-- What is needed --
When you reach the line containing "Send Query to Admin | Web (old): Pass -> Skip" in the entries below, begin reproducing lines exactly, and stop once the line containing "column 证券代码 | position: none -> 2" is done.

-- Source data --
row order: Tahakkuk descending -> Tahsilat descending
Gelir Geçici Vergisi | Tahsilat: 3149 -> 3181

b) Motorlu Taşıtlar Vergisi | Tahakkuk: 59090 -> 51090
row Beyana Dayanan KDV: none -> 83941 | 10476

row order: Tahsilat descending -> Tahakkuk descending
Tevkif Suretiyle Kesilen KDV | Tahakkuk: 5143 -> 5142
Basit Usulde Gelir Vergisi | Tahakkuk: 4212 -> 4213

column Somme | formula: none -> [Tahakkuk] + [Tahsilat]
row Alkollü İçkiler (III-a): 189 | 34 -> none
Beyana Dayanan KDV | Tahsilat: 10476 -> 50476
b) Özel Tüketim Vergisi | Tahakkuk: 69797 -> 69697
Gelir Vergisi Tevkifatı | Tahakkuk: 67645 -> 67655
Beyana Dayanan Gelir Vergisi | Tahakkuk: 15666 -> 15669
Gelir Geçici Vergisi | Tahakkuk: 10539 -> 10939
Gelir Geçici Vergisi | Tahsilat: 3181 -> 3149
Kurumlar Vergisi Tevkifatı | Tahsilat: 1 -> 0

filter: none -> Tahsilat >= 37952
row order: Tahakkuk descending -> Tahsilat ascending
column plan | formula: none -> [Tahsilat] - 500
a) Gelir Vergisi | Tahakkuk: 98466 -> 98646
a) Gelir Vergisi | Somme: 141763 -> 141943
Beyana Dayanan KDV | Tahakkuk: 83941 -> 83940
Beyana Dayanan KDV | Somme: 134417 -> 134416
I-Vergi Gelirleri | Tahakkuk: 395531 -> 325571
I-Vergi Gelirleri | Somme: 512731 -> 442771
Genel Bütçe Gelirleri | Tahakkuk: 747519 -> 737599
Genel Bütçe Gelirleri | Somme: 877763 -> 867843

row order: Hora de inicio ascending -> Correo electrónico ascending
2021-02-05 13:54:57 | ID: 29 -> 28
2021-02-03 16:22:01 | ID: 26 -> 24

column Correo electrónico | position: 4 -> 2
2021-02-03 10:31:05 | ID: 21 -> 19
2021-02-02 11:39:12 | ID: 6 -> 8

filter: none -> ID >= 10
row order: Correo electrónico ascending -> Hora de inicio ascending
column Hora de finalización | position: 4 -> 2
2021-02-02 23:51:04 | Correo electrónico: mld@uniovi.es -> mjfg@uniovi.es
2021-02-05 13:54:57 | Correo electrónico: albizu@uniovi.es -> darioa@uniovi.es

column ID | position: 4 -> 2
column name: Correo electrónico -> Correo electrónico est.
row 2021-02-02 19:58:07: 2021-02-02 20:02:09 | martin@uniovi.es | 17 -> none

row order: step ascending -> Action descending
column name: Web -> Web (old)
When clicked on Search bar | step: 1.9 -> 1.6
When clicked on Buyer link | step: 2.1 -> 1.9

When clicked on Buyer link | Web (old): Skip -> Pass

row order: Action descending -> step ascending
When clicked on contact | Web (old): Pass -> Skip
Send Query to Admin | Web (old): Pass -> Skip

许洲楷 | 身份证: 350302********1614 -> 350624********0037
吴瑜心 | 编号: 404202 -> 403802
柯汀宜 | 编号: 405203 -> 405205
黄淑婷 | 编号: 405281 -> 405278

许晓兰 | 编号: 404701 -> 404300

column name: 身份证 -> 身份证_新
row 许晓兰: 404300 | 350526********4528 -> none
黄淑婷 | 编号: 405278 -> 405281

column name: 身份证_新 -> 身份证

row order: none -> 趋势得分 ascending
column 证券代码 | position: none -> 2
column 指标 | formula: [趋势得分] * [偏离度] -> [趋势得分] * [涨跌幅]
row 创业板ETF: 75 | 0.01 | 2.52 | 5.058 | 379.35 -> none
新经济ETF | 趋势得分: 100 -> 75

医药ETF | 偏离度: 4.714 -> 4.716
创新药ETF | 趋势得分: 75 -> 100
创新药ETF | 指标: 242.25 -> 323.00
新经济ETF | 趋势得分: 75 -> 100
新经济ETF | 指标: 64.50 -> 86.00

-- Written solution --
Send Query to Admin | Web (old): Pass -> Skip

许洲楷 | 身份证: 350302********1614 -> 350624********0037
吴瑜心 | 编号: 404202 -> 403802
柯汀宜 | 编号: 405203 -> 405205
黄淑婷 | 编号: 405281 -> 405278

许晓兰 | 编号: 404701 -> 404300

column name: 身份证 -> 身份证_新
row 许晓兰: 404300 | 350526********4528 -> none
黄淑婷 | 编号: 405278 -> 405281

column name: 身份证_新 -> 身份证

row order: none -> 趋势得分 ascending
column 证券代码 | position: none -> 2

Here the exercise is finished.